Coen brothers collection on DVD

Published 3:38 pm Tuesday, November 27, 2007

“Blood Simple” opens with these lines: “The fact is, nothing comes with a guarantee. I don’t care if you’re president of the United States. Something can go wrong.”

Ethan and Joel Coen wrote this in 1984 for their first film, shadows of which can be seen in almost everything the two have made since.

“No Country for Old Men,” the pair’s latest outing, shares with “Blood Simple” a story about a crime gone horribly haywire.

Five of their hits — “Fargo,” “Miller’s Crossing,” “Barton Fink,” “Raising Arizona” and “Blood Simple” — have just been issued in a boxed set timed to the release of “Country,” which is almost certain to earn them Oscar nominations for screenplay and directing. (They won an Academy Award for their “Fargo” script.) The package is a great way to catch up with the Coens’ early work and see how their movies have evolved.

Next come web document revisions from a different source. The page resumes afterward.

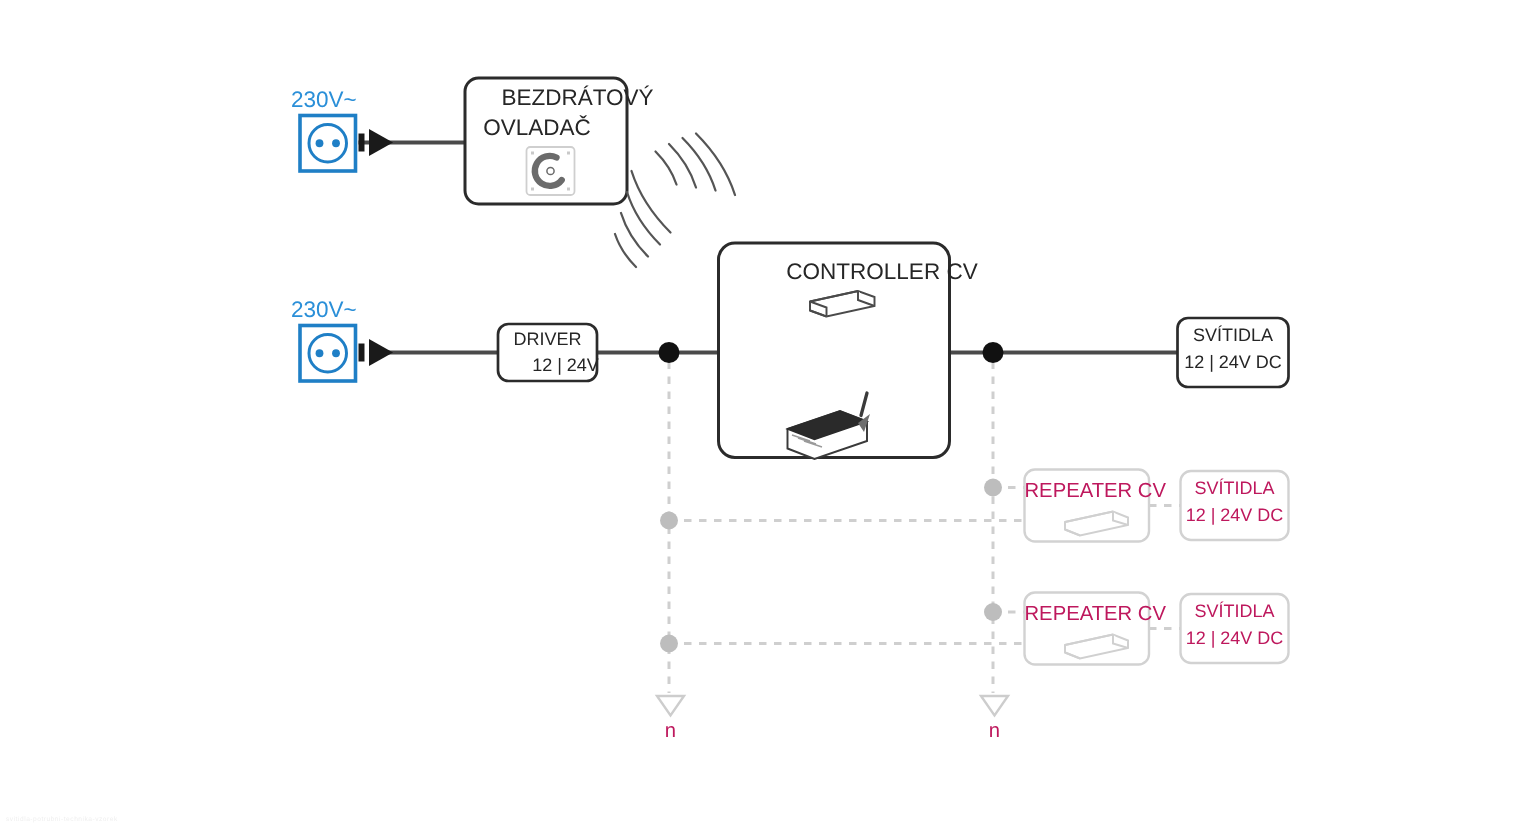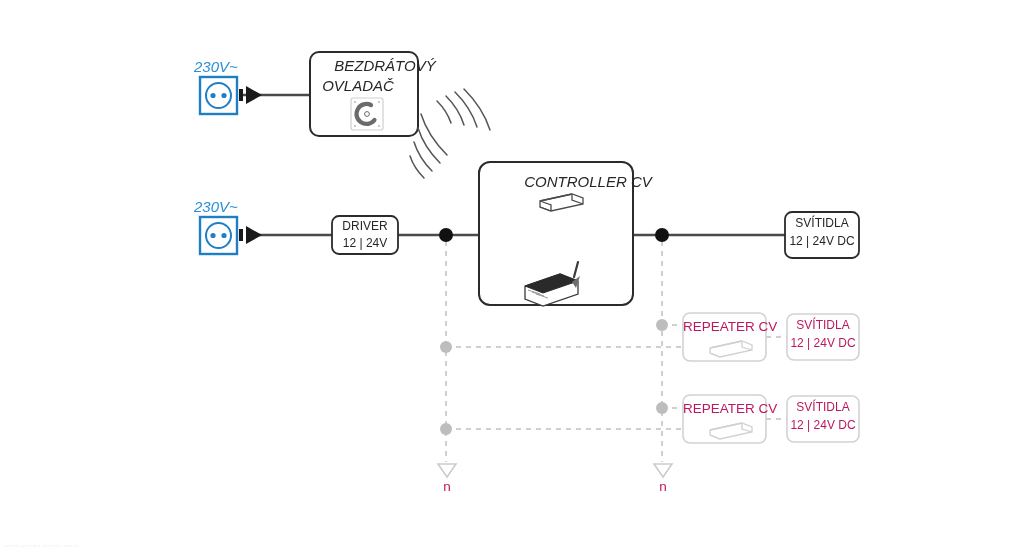--- a/index.html
+++ b/index.html
@@ -17,21 +17,21 @@
     color:#262626;
     line-height:1.18;
     white-space:nowrap;
     pointer-events:none;
   }
   .dim{color:#be185d;}
   .blue{color:#2a8fd8;}
 
   .t13{font-size:13.5px;}
   .t14{font-size:12px;}
-  .t15{font-size:15px;font-style:italic;}
+  .t15{font-size:15px;}
 
   .watermark{
     position:absolute;left:4px;top:543px;
     font-size:4.4px;letter-spacing:.35px;
     color:#efefef;font-family:"Liberation Sans", sans-serif;
   }
 </style>
 </head>
 <body>
 
@@ -147,21 +147,21 @@
   </svg>
 
   <div class="box-label blue t15" style="left:194px;top:58px;width:60px;text-align:left;">230V~</div>
 
   <div class="box-label blue t15" style="left:194px;top:198px;width:60px;text-align:left;">230V~</div>
 
   <div class="box-label t15" style="left:310px;top:57px;width:108px;margin-left:21px;">BEZDRÁTOVÝ</div>
   <div class="box-label t15" style="left:310px;top:77px;width:96px;">OVLADAČ</div>
 
   <div class="box-label t14" style="left:332px;top:219px;width:66px;">DRIVER</div>
-  <div class="box-label t14" style="left:332px;top:236px;width:66px;">12 | 24V</div>
+  <div class="box-label t14" style="left:332px;top:236px;width:66px;padding-left:12px;">12 | 24V</div>
 
   <div class="box-label t15" style="left:479px;top:173px;width:154px;margin-left:32px;">CONTROLLER CV</div>
 
   <div class="box-label t14" style="left:785px;top:216px;width:74px;">SVÍTIDLA</div>
   <div class="box-label t14" style="left:785px;top:234px;width:74px;">12 | 24V DC</div>
 
   <div class="box-label dim t13" style="left:683px;top:319px;width:83px;">REPEATER CV</div>
   <div class="box-label dim t13" style="left:683px;top:401px;width:83px;">REPEATER CV</div>
 
   <div class="box-label dim t14" style="left:787px;top:318px;width:72px;">SVÍTIDLA</div>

Like “Country,” they all feature an illegal act. Kidnappings, burglaries and murders, at close and far range, abound. Another recurrent motif is the way greed and desire mess up people’s lives.

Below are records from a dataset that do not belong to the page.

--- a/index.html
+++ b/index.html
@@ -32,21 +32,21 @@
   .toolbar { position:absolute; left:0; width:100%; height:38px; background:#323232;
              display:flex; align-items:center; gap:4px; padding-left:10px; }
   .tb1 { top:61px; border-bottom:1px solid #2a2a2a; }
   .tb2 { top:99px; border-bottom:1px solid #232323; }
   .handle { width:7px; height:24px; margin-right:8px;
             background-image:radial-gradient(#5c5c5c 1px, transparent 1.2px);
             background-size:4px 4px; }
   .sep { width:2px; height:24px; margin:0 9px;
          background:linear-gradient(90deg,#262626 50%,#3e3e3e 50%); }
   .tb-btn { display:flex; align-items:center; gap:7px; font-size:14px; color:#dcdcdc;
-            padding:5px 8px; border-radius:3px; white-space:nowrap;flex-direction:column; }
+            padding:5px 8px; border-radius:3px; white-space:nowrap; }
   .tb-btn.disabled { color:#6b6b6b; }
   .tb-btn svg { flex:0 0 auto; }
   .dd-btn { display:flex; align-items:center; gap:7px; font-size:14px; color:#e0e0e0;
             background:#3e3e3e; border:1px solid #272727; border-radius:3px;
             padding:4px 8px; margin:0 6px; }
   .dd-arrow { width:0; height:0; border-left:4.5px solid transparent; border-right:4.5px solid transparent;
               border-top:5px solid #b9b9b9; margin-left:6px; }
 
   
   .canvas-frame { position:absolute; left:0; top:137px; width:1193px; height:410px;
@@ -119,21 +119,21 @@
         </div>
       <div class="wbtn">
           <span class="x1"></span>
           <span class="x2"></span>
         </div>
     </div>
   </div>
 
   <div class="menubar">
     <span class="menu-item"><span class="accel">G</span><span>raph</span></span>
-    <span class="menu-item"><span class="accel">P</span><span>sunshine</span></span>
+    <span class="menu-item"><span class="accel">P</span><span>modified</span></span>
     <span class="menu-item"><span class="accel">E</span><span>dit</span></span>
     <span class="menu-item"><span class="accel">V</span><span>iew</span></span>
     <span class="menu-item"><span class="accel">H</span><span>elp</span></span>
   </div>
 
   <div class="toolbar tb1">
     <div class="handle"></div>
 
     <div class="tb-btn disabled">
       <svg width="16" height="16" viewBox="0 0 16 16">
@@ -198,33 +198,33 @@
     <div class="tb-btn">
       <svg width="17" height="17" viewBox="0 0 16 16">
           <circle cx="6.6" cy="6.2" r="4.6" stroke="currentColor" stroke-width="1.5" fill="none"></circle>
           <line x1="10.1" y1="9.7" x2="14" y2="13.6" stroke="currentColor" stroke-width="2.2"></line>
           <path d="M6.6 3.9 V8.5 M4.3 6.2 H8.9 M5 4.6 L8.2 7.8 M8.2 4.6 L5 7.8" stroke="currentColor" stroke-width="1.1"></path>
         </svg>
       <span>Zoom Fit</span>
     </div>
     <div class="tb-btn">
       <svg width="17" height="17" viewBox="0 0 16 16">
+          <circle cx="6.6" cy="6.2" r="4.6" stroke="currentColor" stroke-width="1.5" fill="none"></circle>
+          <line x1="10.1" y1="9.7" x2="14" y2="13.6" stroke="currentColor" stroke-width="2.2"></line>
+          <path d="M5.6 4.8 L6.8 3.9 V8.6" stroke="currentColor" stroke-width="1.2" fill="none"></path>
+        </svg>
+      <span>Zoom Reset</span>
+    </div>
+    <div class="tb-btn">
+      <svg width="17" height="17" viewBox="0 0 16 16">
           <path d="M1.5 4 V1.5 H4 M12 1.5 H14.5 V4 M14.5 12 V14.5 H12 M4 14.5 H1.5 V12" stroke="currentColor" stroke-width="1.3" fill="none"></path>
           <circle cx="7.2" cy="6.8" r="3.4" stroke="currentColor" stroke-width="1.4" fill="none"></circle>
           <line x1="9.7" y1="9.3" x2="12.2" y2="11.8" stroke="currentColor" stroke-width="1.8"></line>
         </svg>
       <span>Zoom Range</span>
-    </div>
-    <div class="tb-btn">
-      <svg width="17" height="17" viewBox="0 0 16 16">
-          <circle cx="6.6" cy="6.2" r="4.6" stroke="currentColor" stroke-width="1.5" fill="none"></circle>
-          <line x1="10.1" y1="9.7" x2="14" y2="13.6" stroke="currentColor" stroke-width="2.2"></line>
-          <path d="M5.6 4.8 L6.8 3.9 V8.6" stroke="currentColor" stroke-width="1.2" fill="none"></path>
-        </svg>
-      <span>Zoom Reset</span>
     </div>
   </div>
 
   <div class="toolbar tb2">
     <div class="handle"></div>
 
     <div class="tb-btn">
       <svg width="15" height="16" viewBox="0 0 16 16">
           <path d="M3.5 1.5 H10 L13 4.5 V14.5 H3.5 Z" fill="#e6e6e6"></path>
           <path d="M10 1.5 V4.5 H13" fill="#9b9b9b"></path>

The brothers have a spectacular eye for talent. They cast Frances McDormand in her first role in “Blood Simple.” Marcia Gay Harden made her major big-screen debut in “Miller’s Crossing.” The Coens found meaty roles for then-unknowns including Holly Hunter, Tony Shalhoub, John Goodman, Steve Buscemi and John Turturro.

The best among the extras in the set is an interview the Coens did with Charlie Rose when “Fargo” came out in 1996. Joel expresses surprise that he and his brother are “considered so aggressively idiosyncratic,” adding that they don’t think of themselves as “quirky and odd.”

“We try to do something different than we did before,” Ethan tells Rose, “to keep things interesting.”

“The Coen Brothers Movie Collection” (from Fox and MGM Home Entertainment) is $49.98.